**Source records:**
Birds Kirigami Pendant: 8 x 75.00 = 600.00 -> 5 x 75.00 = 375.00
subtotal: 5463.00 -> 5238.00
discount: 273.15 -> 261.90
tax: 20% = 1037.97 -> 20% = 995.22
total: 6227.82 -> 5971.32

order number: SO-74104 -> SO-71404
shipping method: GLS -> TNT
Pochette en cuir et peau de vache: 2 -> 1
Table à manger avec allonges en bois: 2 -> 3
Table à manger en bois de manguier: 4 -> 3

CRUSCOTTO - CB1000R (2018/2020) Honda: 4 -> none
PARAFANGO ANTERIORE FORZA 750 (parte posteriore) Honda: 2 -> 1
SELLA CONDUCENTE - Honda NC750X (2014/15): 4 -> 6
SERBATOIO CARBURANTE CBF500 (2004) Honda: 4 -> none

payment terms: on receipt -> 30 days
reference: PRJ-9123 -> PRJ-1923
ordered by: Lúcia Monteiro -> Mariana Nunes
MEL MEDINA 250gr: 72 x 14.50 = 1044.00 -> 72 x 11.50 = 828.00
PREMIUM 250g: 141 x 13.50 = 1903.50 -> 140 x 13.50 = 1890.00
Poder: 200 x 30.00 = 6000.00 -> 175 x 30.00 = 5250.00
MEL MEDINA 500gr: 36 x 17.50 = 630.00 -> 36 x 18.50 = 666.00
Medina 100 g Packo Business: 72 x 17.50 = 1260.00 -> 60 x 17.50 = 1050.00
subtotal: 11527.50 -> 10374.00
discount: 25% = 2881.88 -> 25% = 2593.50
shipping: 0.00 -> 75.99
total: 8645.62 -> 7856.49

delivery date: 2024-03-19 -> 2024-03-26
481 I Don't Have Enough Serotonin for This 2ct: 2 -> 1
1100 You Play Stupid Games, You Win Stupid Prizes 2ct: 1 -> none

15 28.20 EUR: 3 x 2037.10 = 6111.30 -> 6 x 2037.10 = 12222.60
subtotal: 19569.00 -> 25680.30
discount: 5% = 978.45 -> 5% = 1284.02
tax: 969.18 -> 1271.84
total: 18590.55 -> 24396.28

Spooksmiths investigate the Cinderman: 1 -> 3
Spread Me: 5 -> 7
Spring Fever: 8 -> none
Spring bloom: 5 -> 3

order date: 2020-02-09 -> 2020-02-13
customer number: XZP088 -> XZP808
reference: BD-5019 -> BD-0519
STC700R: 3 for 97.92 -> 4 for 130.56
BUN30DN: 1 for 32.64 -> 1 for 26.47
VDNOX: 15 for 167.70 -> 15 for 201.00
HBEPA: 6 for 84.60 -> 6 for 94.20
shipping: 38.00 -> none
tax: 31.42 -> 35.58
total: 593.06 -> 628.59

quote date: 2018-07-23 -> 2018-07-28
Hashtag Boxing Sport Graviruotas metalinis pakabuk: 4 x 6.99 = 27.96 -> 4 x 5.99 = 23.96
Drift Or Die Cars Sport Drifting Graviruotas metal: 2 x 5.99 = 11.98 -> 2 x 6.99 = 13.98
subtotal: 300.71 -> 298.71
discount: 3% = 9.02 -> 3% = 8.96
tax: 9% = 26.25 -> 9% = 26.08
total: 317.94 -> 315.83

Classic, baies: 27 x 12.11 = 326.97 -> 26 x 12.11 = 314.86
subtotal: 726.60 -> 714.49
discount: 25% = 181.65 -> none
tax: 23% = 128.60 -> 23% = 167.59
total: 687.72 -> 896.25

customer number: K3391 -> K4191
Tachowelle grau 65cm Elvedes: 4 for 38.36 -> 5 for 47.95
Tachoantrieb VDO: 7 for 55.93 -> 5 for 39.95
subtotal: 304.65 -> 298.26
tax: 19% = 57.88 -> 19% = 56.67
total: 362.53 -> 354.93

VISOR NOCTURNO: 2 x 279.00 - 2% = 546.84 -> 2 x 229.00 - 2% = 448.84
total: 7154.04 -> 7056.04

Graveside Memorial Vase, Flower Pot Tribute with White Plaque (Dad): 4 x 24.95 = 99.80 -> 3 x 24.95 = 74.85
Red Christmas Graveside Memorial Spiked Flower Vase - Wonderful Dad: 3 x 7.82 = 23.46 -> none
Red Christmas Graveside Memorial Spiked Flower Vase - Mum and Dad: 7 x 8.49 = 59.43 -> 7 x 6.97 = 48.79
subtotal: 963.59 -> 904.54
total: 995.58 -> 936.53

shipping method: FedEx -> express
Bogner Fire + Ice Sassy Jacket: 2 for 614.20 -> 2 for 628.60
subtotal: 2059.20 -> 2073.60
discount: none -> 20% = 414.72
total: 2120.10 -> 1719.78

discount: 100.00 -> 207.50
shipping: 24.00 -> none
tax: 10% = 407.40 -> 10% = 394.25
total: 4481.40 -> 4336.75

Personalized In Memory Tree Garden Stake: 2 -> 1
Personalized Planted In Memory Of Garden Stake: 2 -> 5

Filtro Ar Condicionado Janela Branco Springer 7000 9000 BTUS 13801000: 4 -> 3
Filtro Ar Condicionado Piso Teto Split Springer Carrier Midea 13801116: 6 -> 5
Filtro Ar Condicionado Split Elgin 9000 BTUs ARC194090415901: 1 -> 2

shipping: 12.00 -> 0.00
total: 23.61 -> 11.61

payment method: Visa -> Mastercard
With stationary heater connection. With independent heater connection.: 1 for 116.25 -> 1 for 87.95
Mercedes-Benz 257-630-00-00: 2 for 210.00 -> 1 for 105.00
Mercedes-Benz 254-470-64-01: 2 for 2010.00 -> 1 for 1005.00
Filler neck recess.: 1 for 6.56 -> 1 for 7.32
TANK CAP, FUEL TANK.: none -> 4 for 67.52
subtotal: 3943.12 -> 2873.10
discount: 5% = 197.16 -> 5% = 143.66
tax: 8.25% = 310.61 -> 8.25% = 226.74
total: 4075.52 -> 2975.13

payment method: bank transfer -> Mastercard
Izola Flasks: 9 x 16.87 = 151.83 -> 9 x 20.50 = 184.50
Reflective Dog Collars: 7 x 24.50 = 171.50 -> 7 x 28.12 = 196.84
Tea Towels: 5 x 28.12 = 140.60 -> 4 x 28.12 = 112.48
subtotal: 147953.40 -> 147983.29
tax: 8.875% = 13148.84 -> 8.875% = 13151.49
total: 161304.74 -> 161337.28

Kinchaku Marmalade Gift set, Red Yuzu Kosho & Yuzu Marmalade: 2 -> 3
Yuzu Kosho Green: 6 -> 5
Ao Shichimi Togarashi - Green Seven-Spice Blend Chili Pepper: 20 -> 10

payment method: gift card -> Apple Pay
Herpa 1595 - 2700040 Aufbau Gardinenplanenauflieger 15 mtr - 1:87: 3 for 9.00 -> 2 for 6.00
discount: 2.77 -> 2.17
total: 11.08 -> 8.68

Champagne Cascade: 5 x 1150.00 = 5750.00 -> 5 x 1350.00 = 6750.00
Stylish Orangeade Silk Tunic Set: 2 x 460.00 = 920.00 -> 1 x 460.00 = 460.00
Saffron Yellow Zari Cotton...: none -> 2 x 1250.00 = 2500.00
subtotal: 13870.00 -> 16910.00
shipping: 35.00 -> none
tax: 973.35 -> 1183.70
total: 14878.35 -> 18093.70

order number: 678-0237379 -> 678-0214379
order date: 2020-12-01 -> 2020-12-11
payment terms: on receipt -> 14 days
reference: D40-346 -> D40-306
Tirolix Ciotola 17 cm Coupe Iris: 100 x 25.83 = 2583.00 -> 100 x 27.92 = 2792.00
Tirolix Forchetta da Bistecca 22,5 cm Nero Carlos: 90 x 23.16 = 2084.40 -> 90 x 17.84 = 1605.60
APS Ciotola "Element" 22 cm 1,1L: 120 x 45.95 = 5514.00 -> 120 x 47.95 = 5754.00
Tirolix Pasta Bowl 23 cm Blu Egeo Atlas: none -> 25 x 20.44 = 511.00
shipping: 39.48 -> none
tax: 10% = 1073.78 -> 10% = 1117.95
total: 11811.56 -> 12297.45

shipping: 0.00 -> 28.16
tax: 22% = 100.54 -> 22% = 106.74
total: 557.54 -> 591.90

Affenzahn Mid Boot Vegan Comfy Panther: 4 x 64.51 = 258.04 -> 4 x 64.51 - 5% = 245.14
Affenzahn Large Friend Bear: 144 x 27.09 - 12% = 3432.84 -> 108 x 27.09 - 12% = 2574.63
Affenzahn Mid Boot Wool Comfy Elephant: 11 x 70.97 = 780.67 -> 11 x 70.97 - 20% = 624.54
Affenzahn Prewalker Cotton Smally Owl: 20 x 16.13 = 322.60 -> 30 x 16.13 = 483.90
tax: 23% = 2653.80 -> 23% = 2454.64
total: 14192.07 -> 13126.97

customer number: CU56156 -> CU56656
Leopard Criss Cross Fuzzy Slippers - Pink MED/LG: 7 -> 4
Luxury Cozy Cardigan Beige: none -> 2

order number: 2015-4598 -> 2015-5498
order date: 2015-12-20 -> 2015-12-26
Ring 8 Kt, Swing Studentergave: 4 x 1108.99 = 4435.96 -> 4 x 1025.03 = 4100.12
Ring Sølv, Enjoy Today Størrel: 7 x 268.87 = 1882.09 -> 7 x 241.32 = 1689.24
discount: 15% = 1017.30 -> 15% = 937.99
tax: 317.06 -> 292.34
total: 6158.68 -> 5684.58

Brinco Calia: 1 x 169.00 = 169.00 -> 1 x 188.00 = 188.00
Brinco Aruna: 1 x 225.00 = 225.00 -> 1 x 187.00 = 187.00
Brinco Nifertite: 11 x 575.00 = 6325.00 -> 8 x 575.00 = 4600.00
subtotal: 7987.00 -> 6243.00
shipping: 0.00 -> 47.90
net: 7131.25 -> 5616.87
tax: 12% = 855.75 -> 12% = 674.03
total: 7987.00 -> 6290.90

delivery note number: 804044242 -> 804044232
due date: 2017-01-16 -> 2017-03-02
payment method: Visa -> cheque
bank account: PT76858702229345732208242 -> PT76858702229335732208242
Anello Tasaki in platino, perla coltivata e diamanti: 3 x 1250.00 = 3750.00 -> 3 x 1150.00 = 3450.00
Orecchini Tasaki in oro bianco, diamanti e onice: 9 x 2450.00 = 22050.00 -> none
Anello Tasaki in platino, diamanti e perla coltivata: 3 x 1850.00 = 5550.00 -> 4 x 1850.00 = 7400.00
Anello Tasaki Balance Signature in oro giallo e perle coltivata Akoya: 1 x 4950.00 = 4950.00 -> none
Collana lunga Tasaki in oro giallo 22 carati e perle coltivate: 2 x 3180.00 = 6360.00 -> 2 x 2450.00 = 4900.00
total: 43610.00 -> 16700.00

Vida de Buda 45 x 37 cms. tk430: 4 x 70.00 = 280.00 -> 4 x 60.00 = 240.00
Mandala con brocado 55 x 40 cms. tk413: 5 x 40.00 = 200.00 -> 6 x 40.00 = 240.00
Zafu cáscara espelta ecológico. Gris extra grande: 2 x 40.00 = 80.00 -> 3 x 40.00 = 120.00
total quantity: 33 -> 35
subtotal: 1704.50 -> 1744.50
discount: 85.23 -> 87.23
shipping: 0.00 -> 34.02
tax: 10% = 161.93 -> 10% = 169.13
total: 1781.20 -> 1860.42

**Problem statement:**
Only the lines from the one containing "tax: 19% = 57.88 -> 19% = 56.67" through the one containing "subtotal: 2059.20 -> 2073.60" are to be retyped, both boundary lines included, with no other material.

**Answer area:**
tax: 19% = 57.88 -> 19% = 56.67
total: 362.53 -> 354.93

VISOR NOCTURNO: 2 x 279.00 - 2% = 546.84 -> 2 x 229.00 - 2% = 448.84
total: 7154.04 -> 7056.04

Graveside Memorial Vase, Flower Pot Tribute with White Plaque (Dad): 4 x 24.95 = 99.80 -> 3 x 24.95 = 74.85
Red Christmas Graveside Memorial Spiked Flower Vase - Wonderful Dad: 3 x 7.82 = 23.46 -> none
Red Christmas Graveside Memorial Spiked Flower Vase - Mum and Dad: 7 x 8.49 = 59.43 -> 7 x 6.97 = 48.79
subtotal: 963.59 -> 904.54
total: 995.58 -> 936.53

shipping method: FedEx -> express
Bogner Fire + Ice Sassy Jacket: 2 for 614.20 -> 2 for 628.60
subtotal: 2059.20 -> 2073.60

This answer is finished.